TOKYO Tokyo Electric Power Co, Japan's biggest utility and owner of the devastated Fukushima nuclear plant, will be taken over by the government after the country's trade minister on Wednesday approved a $12.5 billion capital injection.
In what is effectively a nationalization, the government will help avert the collapse of once-powerful Tepco, the supplier of power to almost 45 million people in and around Tokyo.
The injection of 1 trillion yen ($12.5 billion) brings total government support for the company to at least 3.5 trillion yen since the meltdowns at Fukushima in March last year, triggered by an earthquake and a tsunami.
The eventual cost of the nuclear disaster, including compensation and clean-up costs, has been estimated at more than $100 billion.
"Without the state funds, (Tepco) cannot provide a stable supply of electricity and pay for compensation and decommissioning costs," Trade and Industry Minister Yukio Edano told a news conference after granting approval to the utility's 10-year turnaround plan, which paves the way for state control.

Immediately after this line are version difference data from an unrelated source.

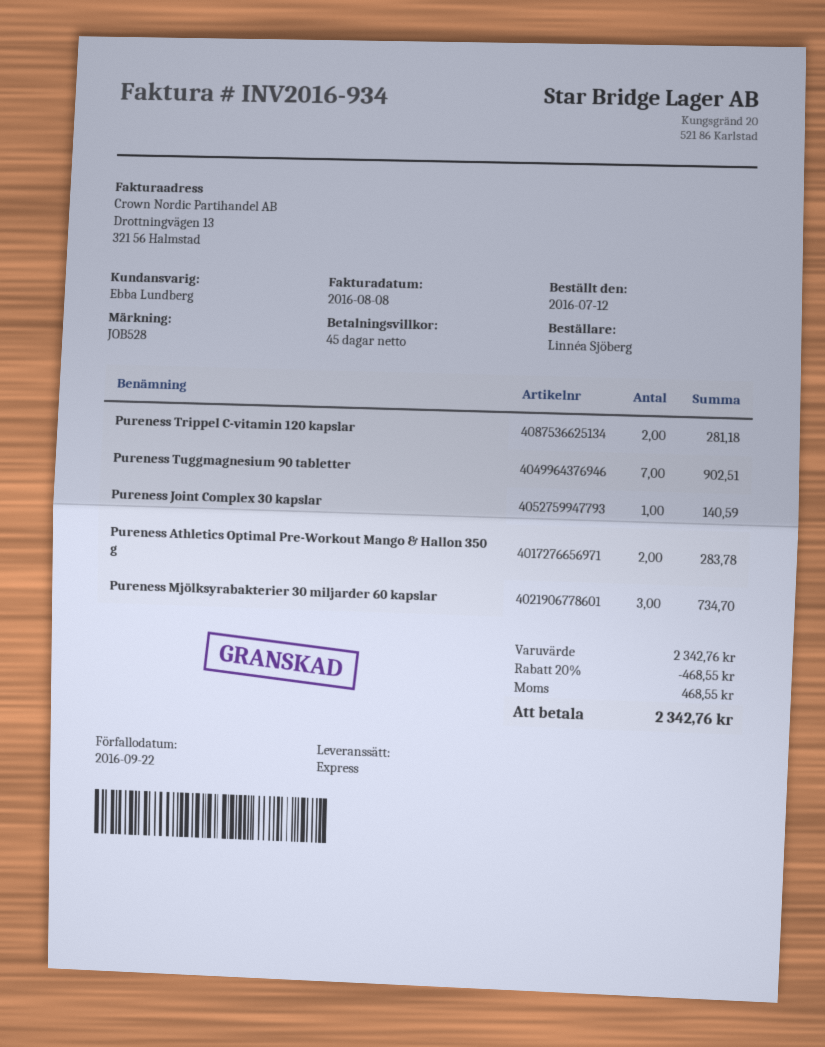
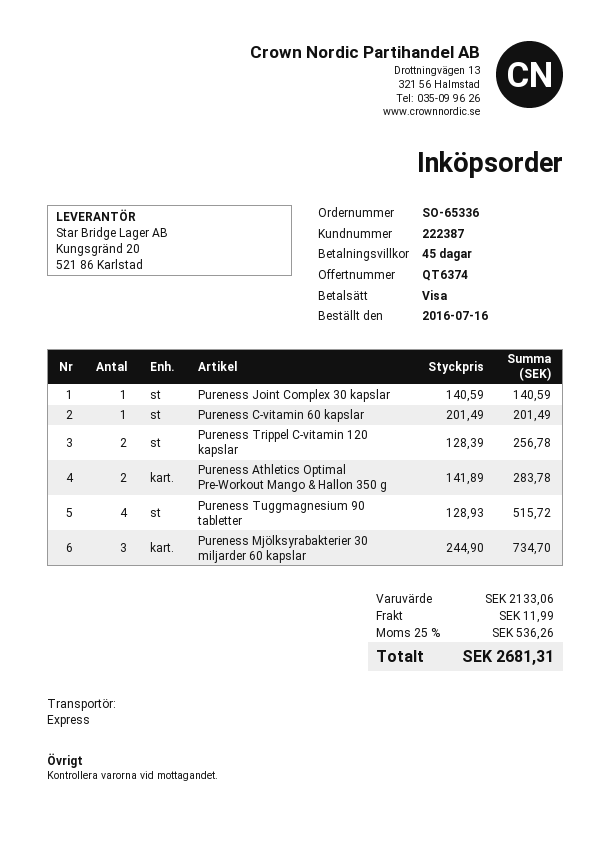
order date: 2016-07-12 -> 2016-07-16
Pureness Trippel C-vitamin 120 kapslar: 2 for 281.18 -> 2 for 256.78
Pureness Tuggmagnesium 90 tabletter: 7 for 902.51 -> 4 for 515.72
Pureness C-vitamin 60 kapslar: none -> 1 for 201.49
subtotal: 2342.76 -> 2133.06
discount: 20% = 468.55 -> none
shipping: none -> 11.99
tax: 468.55 -> 536.26
total: 2342.76 -> 2681.31

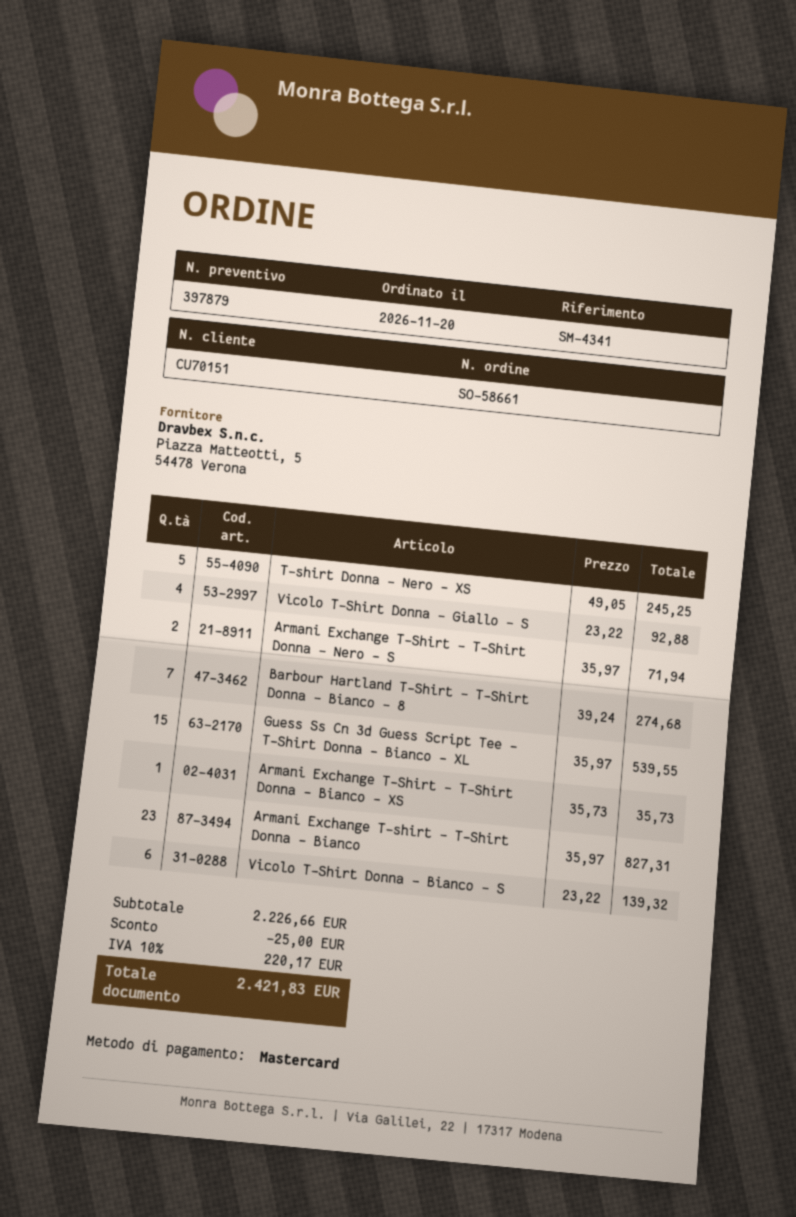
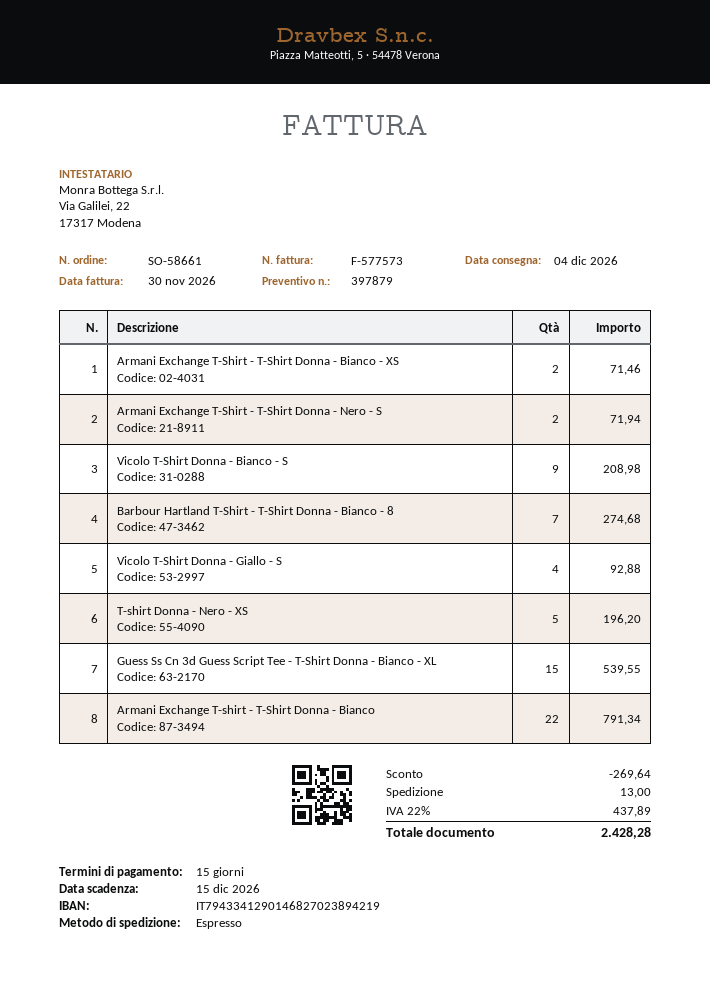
T-shirt Donna - Nero - XS: 5 for 245.25 -> 5 for 196.20
Armani Exchange T-Shirt - T-Shirt Donna - Bianco - XS: 1 for 35.73 -> 2 for 71.46
Armani Exchange T-shirt - T-Shirt Donna - Bianco: 23 for 827.31 -> 22 for 791.34
Vicolo T-Shirt Donna - Bianco - S: 6 for 139.32 -> 9 for 208.98
discount: 25.00 -> 269.64
shipping: none -> 13.00
tax: 10% = 220.17 -> 22% = 437.89
total: 2421.83 -> 2428.28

"Even though the firm will be under so-called state control, I want the company to do your best to step out of this situation soon," Edano told Tepco President Toshio Nishizawa, referring to the government's intention to own Tepco only until it recovers.
The government will get more than half of Tepco's voting rights, allowing it to choose board members, according to the plan.
It will also take convertible stock that, when converted, will increase its control to more than two-thirds, enabling it to make unilateral decisions on major management issues including mergers. The takeover must first be approved by a general shareholders' meeting in June.
The utility, saddled with trillions of yen in compensation and clean-up costs from the radiation crisis as well as surging fuel costs to cover for lost nuclear power capacity, has been facing insolvency risks since the disaster.
In addition to taxpayers' money, major creditors will provide the firm with an additional 1 trillion yen in credit, and a government-backed bailout body will aid Tepco with an additional 850 billion yen for compensation, the plan said.
Tepco also said it plans to hike electricity rates for three years for households by 10 percent and for corporate customers by about 17 percent.
The takeover allows the government to push through reforms at the utility, which downplayed the risks of earthquakes and tsunamis at its nuclear stations and covered up safety lapses.
Tepco will sell or lease some of its thermal power plants, a move Edano suggested could be an initial step towards loosening the grip of Japan's 10 regional monopoly utilities including Tepco by opening markets to some competition.
Tepco vowed to cut 3.3 trillion yen in costs over 10 years and said it aims to turn profitable in the 2013/14 business year, forecasting a net profit of 106.7 billion yen.
But this goal depends on some uncertain factors.
The household electricity rate hike, unpopular among the public, must first be approved by the government.
Tepco also aims to start bringing back on line seven reactors at its Kashiwazaki Kariwa plant from 2013/14.
But Japan has been unable to restart any of its 50 nuclear reactors after the Fukushima disaster due to mounting public worries, and the local authorities at Kashiwazaki Kariwa are not an exception.
Furthermore, the government has yet to decide what role nuclear power will play in Japan's future energy policy.
"The only thing we can do is to try to seek the public's understanding. If we can't realize this, then the impact would be big on our revenues and expenditures ... But we do not have a plan B or a C now," Tepco President Nishizawa said.
Tepco lodged a formal request for government support last month after months of dragging its feet as it sought to avoid losing control.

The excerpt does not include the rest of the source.